Minutes earlier, the Viborg-Hurley girls had also claimed a state title in the medley relay, and as they posed for photos near the awards podium, all four runners — senior Lexie Jensen, sophomore Holly Richards, senior Emily Bjerkaas and senior Kirsten Paetow — held their green baton.
 
They then turned their attention to their boys’ teammates.
 
Sophomore Brodee Sherman got the boys’ medley relay started, and senior Logan Slack and junior Ryan Doorn kept it going and got the green baton to standout Logan Hansen for the final leg.
 
In a relay, once the baton is successfully passed on, that next runner is on their own. That wasn’t the case for Hansen, though.
 
“It felt like I could literally feel him beside me as if he was right there,” he said of his brother. “It was huge for me to feel his presence so strongly throughout that race.”
Sure, the competition pushed the Cougars and Hansen, but there was clearly other support involved, he said.
 
“It felt like there was no possible way I would’ve run the way I did without him beside me,” said Hansen, whose weekend also included a state title in the 400-meter dash and a runner-up finish in the 800-meter run.
 
That belief carried Viborg-Hurley’s track teams to plenty of success in the various relays over the weekend.
 
The girls also finished second in the 800 relay, third in the 1600 relay and fourth in the 400 relay, while the boys were also seventh in the 800 relay.
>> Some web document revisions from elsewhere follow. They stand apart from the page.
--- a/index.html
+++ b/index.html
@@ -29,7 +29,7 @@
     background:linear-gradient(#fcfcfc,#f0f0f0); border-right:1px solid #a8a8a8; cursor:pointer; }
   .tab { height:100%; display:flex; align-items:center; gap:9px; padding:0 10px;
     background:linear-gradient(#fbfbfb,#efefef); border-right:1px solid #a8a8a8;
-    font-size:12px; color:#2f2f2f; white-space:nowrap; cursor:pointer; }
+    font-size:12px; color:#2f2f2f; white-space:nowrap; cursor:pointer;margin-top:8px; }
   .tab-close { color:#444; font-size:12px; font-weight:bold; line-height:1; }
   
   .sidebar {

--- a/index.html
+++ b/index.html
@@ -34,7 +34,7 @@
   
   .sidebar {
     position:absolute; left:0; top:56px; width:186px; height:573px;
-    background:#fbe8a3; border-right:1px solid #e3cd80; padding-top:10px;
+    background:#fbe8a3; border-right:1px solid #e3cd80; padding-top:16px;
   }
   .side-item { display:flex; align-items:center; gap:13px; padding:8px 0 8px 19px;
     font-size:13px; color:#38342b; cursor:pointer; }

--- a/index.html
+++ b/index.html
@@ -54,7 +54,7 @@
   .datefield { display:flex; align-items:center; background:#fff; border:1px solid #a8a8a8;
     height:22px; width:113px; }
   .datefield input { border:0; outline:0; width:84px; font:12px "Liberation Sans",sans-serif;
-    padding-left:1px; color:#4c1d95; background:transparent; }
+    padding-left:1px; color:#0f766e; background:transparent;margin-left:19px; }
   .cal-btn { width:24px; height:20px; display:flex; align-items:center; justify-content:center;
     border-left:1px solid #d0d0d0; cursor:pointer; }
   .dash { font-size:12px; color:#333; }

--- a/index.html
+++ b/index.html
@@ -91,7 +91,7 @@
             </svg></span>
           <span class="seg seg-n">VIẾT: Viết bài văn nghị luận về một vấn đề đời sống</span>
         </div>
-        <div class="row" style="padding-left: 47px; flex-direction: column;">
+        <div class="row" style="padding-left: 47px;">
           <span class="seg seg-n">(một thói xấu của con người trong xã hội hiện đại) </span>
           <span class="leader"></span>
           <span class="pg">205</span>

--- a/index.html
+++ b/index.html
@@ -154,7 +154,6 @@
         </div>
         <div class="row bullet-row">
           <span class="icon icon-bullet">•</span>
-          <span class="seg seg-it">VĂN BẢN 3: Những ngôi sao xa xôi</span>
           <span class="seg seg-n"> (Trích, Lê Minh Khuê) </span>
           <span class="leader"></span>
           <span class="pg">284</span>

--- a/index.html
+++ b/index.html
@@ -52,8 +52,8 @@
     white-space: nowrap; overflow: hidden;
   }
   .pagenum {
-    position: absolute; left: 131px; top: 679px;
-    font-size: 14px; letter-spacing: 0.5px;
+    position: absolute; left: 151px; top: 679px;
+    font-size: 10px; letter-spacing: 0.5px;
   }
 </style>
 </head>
But it was in the medley relay where the Cougars were especially dangerous.
 
“I always dreamed as a little kid of winning a state championship,” sophomore Brodee Sherman said. “I always thought it was going to be basketball because that’s my favorite sport, but then track came along and I enjoy it.”
 
As he stood near the awards podium with his teammates to discuss their championship, Slack said he couldn’t help but think back to the journey that got them to that point. On Friday, he said he got a Facebook memory alert that four years earlier to the day he had bought his first pair of running shoes.
 
“I thought that was kind of ironic,” Slack said. 
 
“I think back along my whole journey, and to see it come to this point and be able to be up there on the podium with some of the best guys around, it’s incredible.”
 
The journey was also the story with the girls’ medley relay quartet, which featured three seniors and a sophomore who came into the season not expecting to run the medley together.
 
“I knew it was my last race with them, so I had to push harder,” said Bjerkaas, who helped the Cougars finish first in a time of 4:22.23.
 
The same quartet set a school record in the same event at the Howard Wood Dakota Relays in early May, and it was at that point that they started seriously thinking about state, the runners said.
 
“It dawned on us at Howard Wood that, ‘Wow, we have a chance of winning state,’” Bjerkaas said.
 
When it came to piecing together which runner ran in what relay for state, it became a juggling act for the Cougars. And Paetow, for example, had just come off running in the 400-meter dash finals minutes before she had to get ready for the medley relay.
“It just really means a lot to me, and I really wanted this for us,” she said.
 
It meant so much that the Cougars joked afterword that they didn’t want to step down off the awards podium.
 
“Going into state, I always thought our 4 by 1 or 4 by 2 would be our strongest relays, but the medley just came on strong,” Richards said. “It’s amazing.”